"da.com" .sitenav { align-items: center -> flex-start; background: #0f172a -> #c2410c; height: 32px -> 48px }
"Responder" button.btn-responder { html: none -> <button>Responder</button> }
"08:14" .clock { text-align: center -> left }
****************
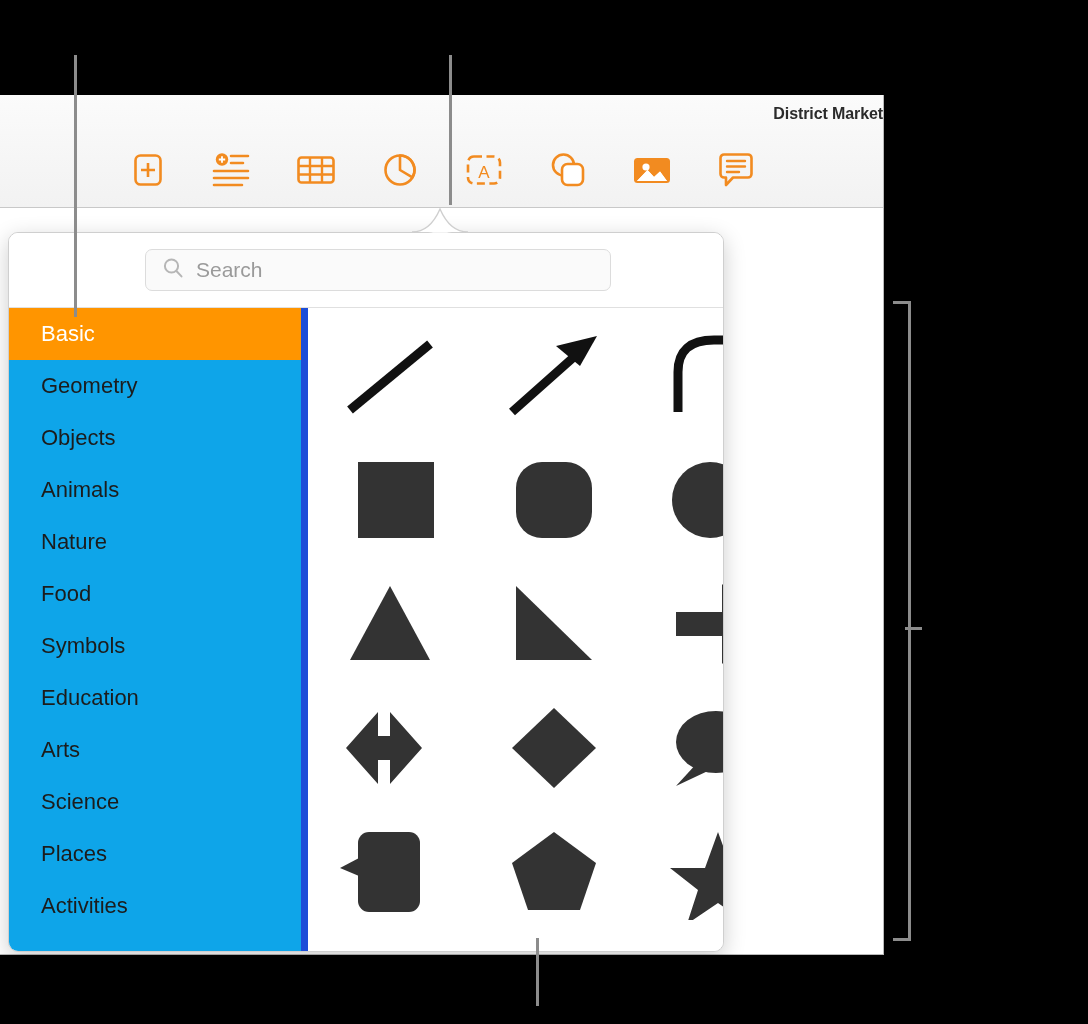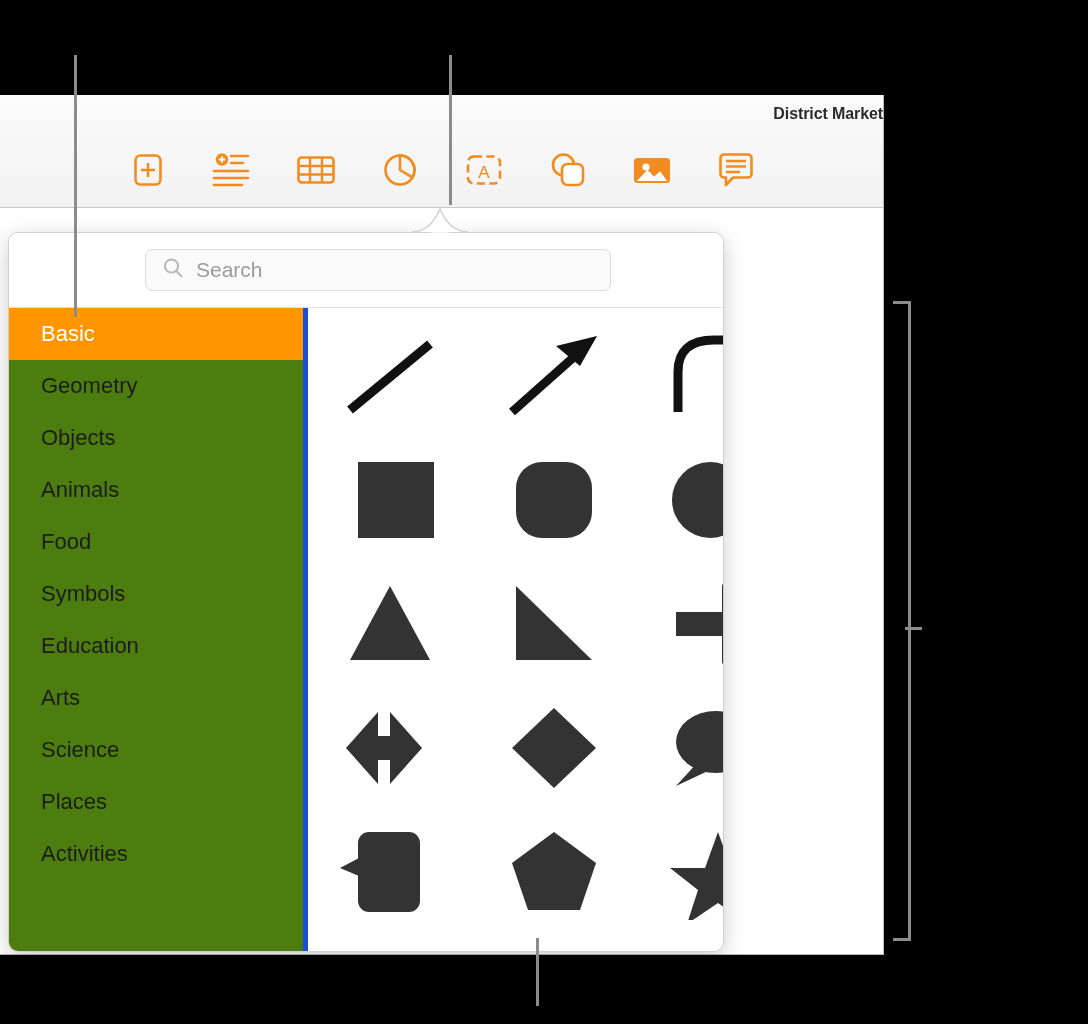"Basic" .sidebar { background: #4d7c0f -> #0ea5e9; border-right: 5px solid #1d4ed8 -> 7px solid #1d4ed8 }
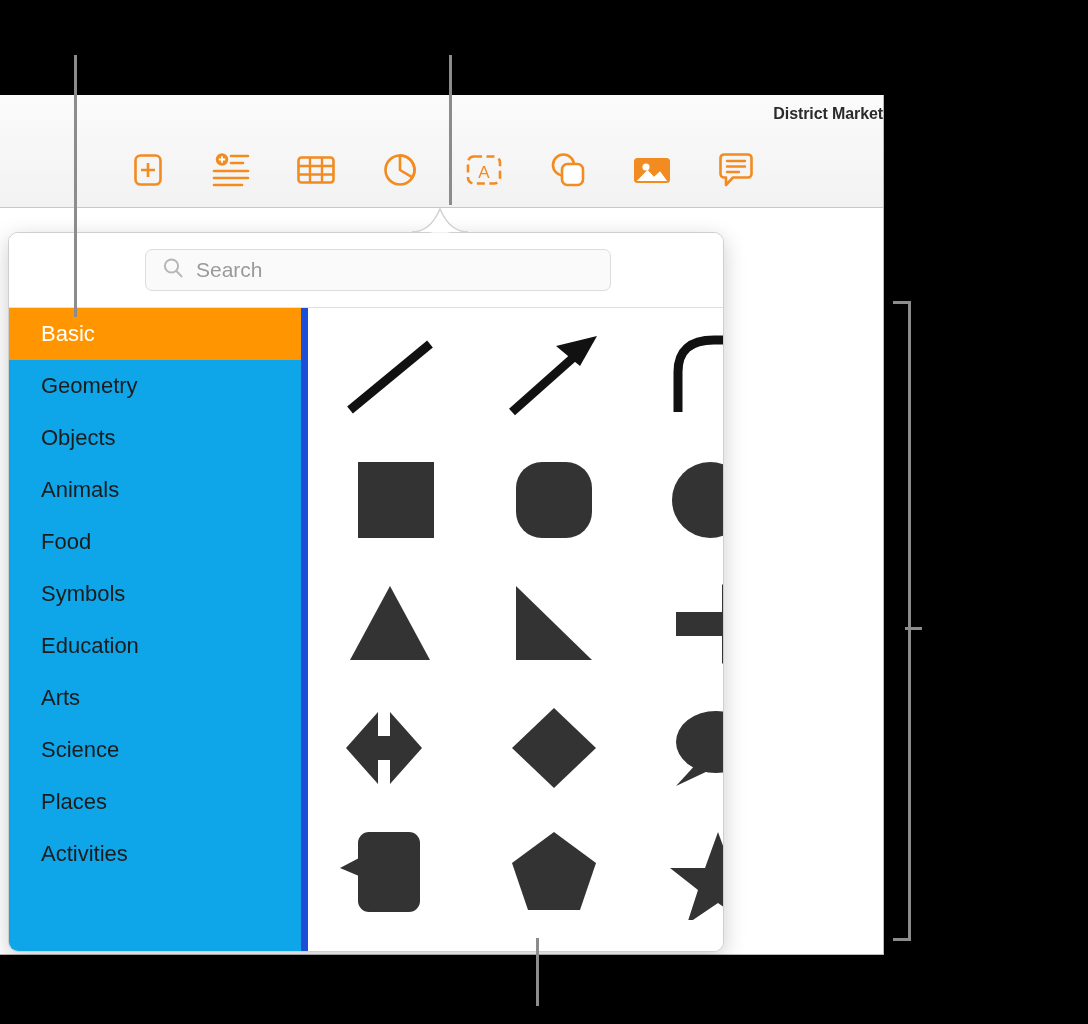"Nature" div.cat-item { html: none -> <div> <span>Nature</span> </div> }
****************
▸ PROBLEM: Taking the lines above, repeat exactly those from the line that contains "align-items: center ->" through the line that contains "text-align: center ->", and both of those lines as well. Include nothing else.

▸ ANSWER SECTION:
"da.com" .sitenav { align-items: center -> flex-start; background: #0f172a -> #c2410c; height: 32px -> 48px }
"Responder" button.btn-responder { html: none -> <button>Responder</button> }
"08:14" .clock { text-align: center -> left }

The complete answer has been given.